Projects

This page contains a number of projects I have previously or am currently working on.

astro

This project is a significant rewrite of a space shooter game I first programmed at the age of ten, in fifth grade. The original version was filled with what kind of code a ten year old programmer would write in cobbled into 4,000 lines of Python. When I was in my freshman year of high school I decided to rewrite it from scratch because I could not stand the original codebase.

The new version is built using Python and C++. Python is used as the front-end, such as object behaviors and general game logic. C++ is used for performance-critical components because of the number of on-screen objects, including physics, collision detection, raycasting, pathfinding, and various trigonometric/mathematical functions.

C++ and Python are connected through a custom highly optimized C++ wrapper around the bare-bones internal PyCore implementation of the Python C API. This wrapper removes all forms of error checking and optimizes it to prioritize maximum runtime performance over safety.

The project is on GitHub under eschan145/astro but it is unfortunately not open source, although I do have intention of making it so in the future. It is comprised of approximately 66% Python code, 31% C++, and the remainder GLSL and other scripts.

Features:

Gallery

Click on an image to view its description

Development of the game with Visual Studio Code. Normally I would have used Visual Studio but because the project had a lot of Python code I used Visual Studio Code instead. The Microsoft Visual C++ MSVC compiler was used to compile code with CMake as a build system.

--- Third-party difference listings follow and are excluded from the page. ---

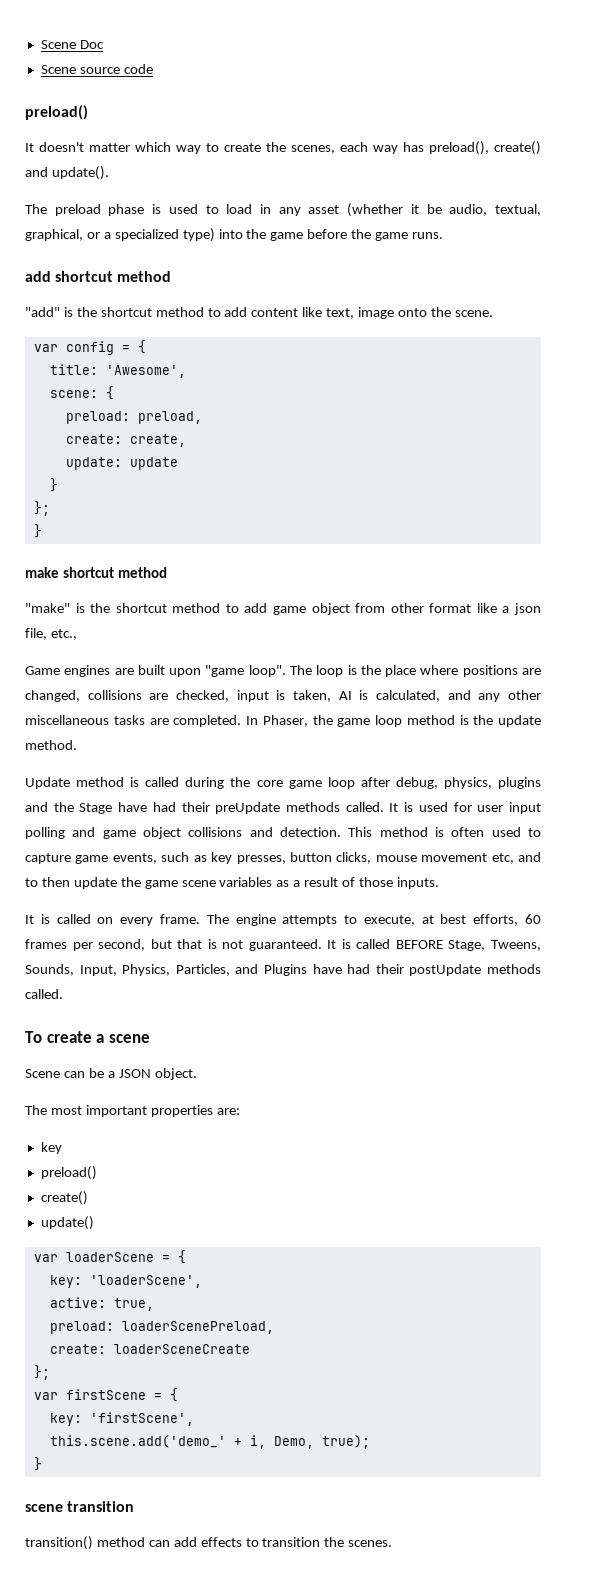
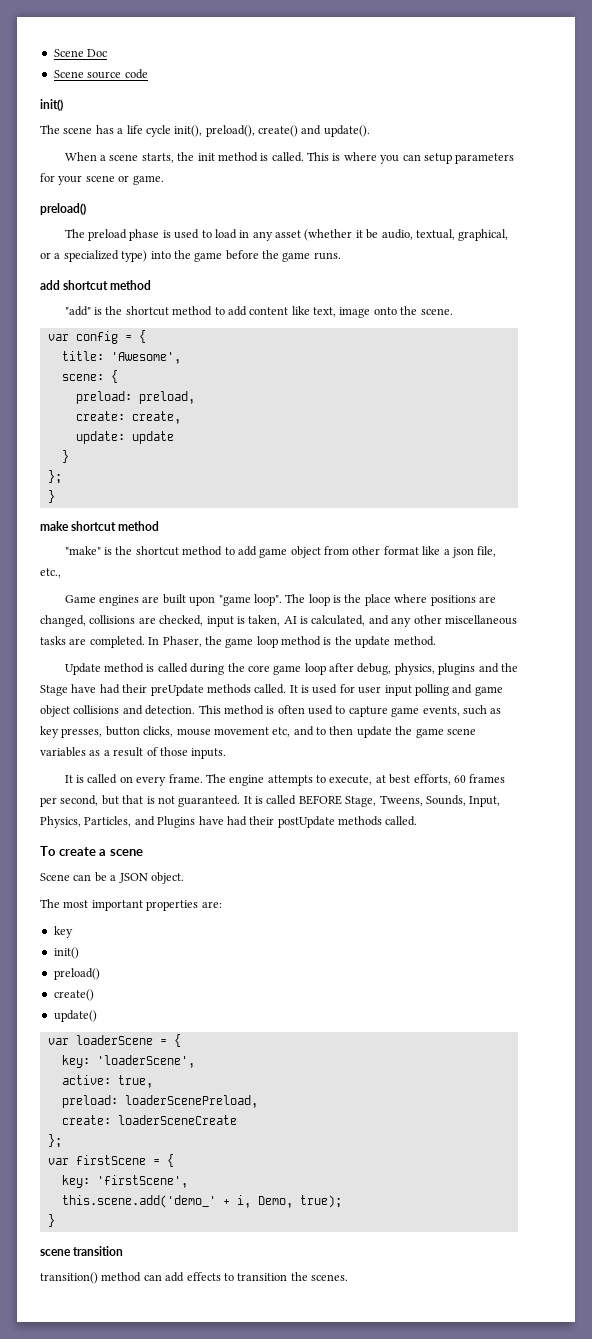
[25,105,88,120] [25,141,541,155] [25,166,109,180] preload() // It doesn't matter which way to create the scenes, each way has preload(), create() and update(). -> [40,99,63,111] [40,125,370,137] [64,152,515,164] [40,173,164,185] [40,203,86,215] init() // The scene has a life cycle init(), preload(), create() and update(). // When a scene starts, the init method is called. This is where you can setup parameters for your scene or game. // preload()
(62, 1148) none -> [53,947,79,959] // init()

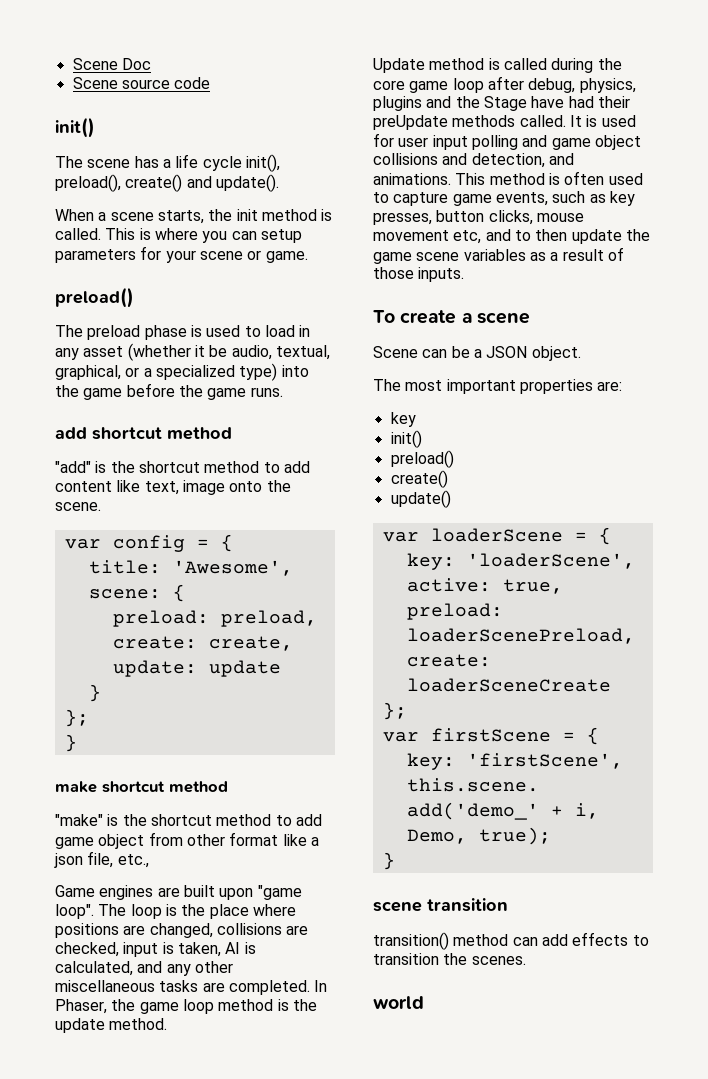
[145,705,196,715] detection. -> [471,153,574,168] [373,173,451,185] detection, and animations.
[64,774,506,786] [40,795,501,807] [40,816,418,828] // It is called on every frame. The engine attempts to execute, at best efforts, 60 frames per second, but that is not guaranteed. It is called BEFORE Stage, Tweens, Sounds, Input, Physics, Particles, and Plugins have had their postUpdate methods called. -> (465, 274) none
(348, 1277) none -> [373,996,424,1009] // world

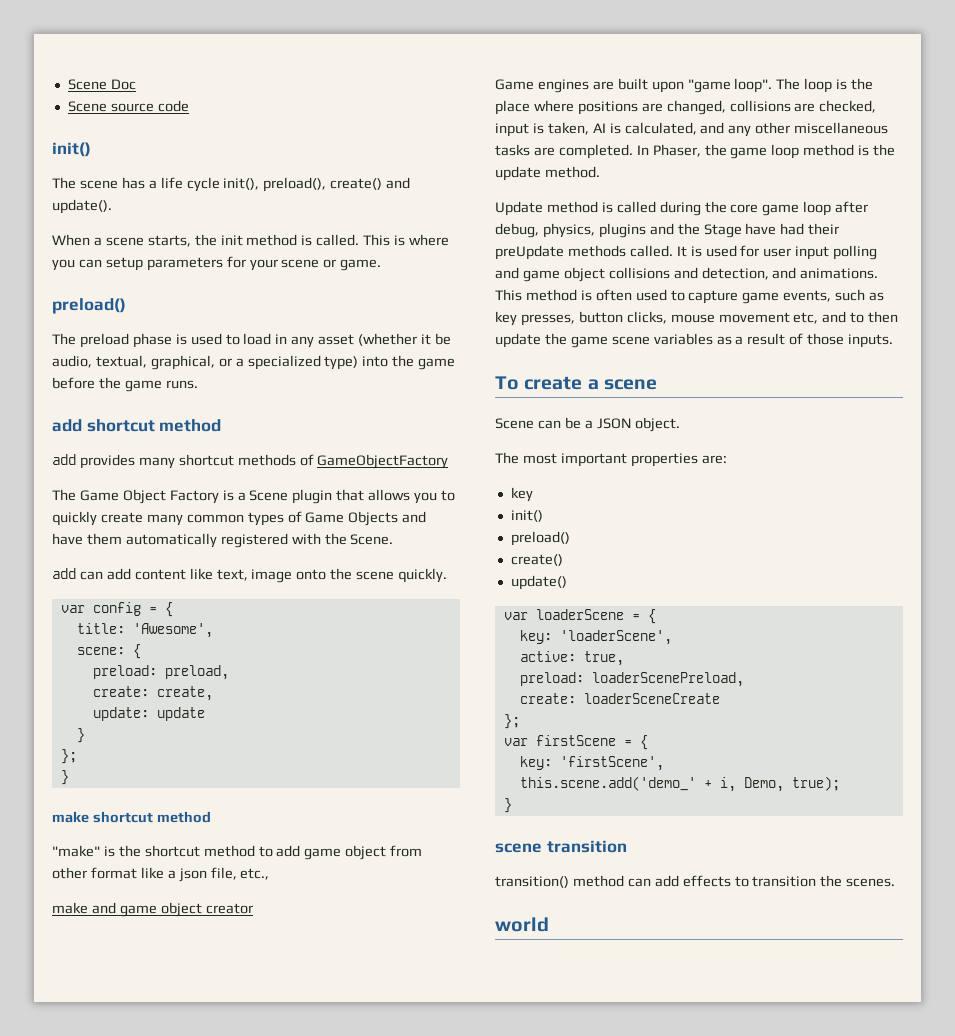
[55,461,280,473] "add" is the shortcut method to -> [52,454,449,469] [52,489,456,504] [52,511,427,526] [52,533,394,548] [52,568,103,580] add provides many shortcut methods of GameObjectFactory // The Game Object Factory is a Scene plugin that allows you to quickly create many common types of Game Objects and have them automatically registered with the Scene. // add can
[55,502,101,511] scene. -> [356,568,448,583] scene quickly.
(149, 861) none -> [52,902,253,917] // make and game object creator

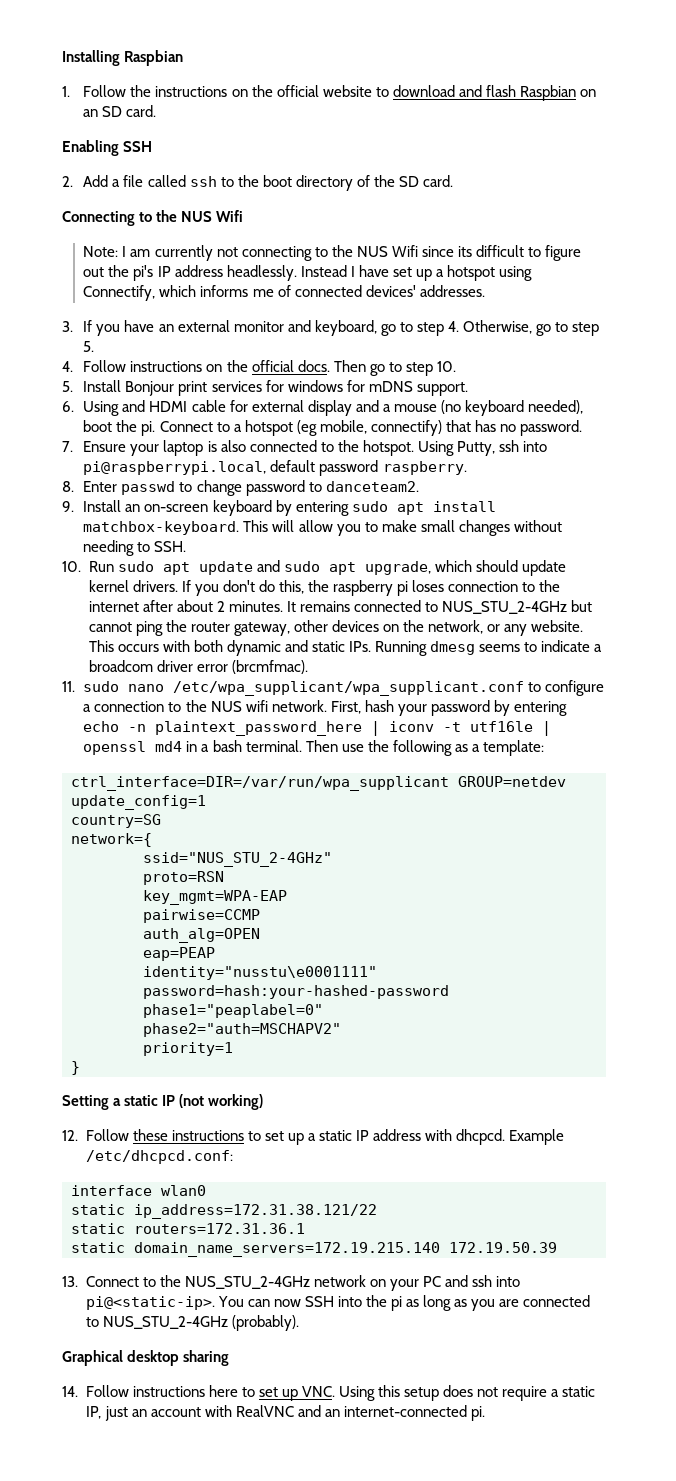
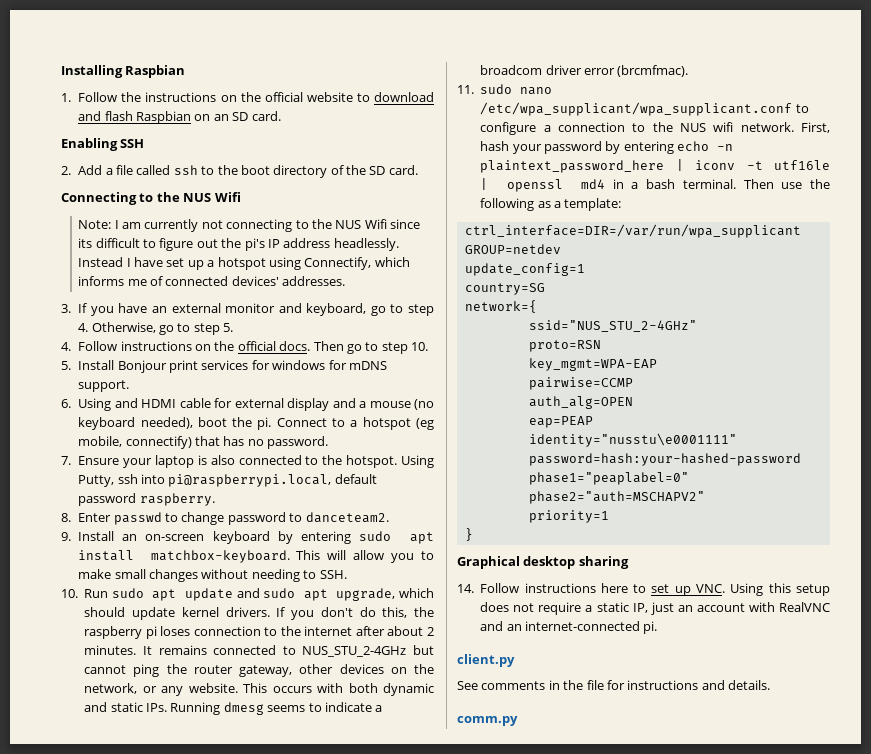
[62,1094,264,1110] [62,1129,565,1145] [85,1150,233,1164] [71,1185,206,1196] [71,1204,377,1219] [71,1223,305,1234] [71,1242,557,1257] [62,1275,520,1291] [85,1295,591,1311] [85,1315,299,1331] // Setting a static IP (not working) // 12. Follow these instructions to set up a static IP address with dhcpcd. Example /etc/dhcpcd.conf: // interface wlan0 // static ip_address=172.31.38.121/22 // static routers=172.31.36.1 // static domain_name_servers=172.19.215.140 172.19.50.39 // 13. Connect to the NUS_STU_2-4GHz network on your PC and ssh into pi@<static-ip>. You can now SSH into the pi as long as you are connected to NUS_STU_2-4GHz (probably). -> (473, 534) none
(485, 1413) none -> [457,654,515,667] [457,680,770,690] [457,716,518,726] // client.py // See comments in the file for instructions and details. // comm.py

C++ with Python API vs cPython benchmarks: 0

Each iteration is a for loop and a function call. They are made to be equal; calling one versus the other is calling a different function. The same parameters are used, and setup such as initializing objects happens before the timer starts. Batch processing is not utilized; for example the distance benchmark calculates the distance between two points 200,000 times with 200,000 individual function calls. In this case, the overhead of marshalling data back and forth per function call is higher than the actual computation. Based on testing I have done, I am very certain that the benchmarks below exhibit lower FFI overhead than most C++-to-Python frameworks such as SWIG or nanobind, though I haven't tested them thoroughly enough to make a definitively strong argument. However unlike these frameworks that wrap C++ to Python almost seamlessly there is still a need to parse arguments and such manually.

Test C++ Python Speedup Iterations Description
AABB 24.5ms 29.8ms 1.22x 200k AABB between pairs of random hitboxes
distance 14.2ms 31.9ms 2.24x 200k Euclidean 2D distance
raycasting 34.7ms 503.7ms 14.52x 10 Raycasting for 100k objects
OOBB CCD 12.9ms 449.8ms 34.86x 1 CCD of AABBs with velocity and angle for 10k objects 1
4 collision substeps
uniform 15.2ms 26.4ms 1.74x 200k Mersenne Twister uniform pseudorandom number generation

The wrapper manifests in the form of a Python module that is as seamlessly called as if it was written in Python; it is completely invisible that there is a C++ extension behind. The module handles object properties, conversions, calling object functions, and such.


The custom API also makes good use of modern C++ such as implicit conversions and operator overloads. For example (implementation incomplete for demonstration purposes):

The code above can be called as follows.

The only requirement in this case is that the attribute must be in __slots__ so the API can access it extremely quickly. Likewise, the API does not provide any sort of error or safety checking when in Release mode; only in Debug mode it provides a comprehensive set of error checking. If a function is called improperly in Release (NDEBUG) mode, the behavior is undefined and it will fail unpredictably. Examples include passing the wrong type of argument, missing a parameter, or passing some invalid variable. In practice, however, this has not been an issue because most development happens with Debug mode anyways.

The below example shows what happens when an error occurs in Release mode. The function astro.uniform() is the equivalent of random.uniform(), but much faster and without error checking. It shows what happens when you put a str, list, or a module instead of an numeric type which would raise a TypeError in regular Python. If one were to forget an argument, the entire program crashes. Note that all of this would be quickly caught with assertions in Debug mode.

Note the corrupted stack trace (project_swept was never called!)


This brings me to the most difficult part of implementing this wrapper API—reference counting. PyObject* maintains a reference count in order for Python to know whether to deallocate it or not. We can increase or decrease the reference count with macros such as Py_INCREF. However, there are functions that return a reference versus those that do not. If reference counting is messed up and an object is deallocated when when it shouldn't be, because Python thinks it isn't needed anymore, the entire program can go haywire. There will be random use-after-frees, unintelligible stack traces, data execution preventions, and even AttributeError at random places, that are the type of bugs that make people quit C++ programming altogether.

Lastly, Python does not provide error checking in all scenarios. It is strangely possible to return a C/C++ nullptr (not Python None) into the Python interpreter from a C/C++ function. When printed, it displays as <NULL>, not None. Doing anything with it will immediately cause a null pointer dereference.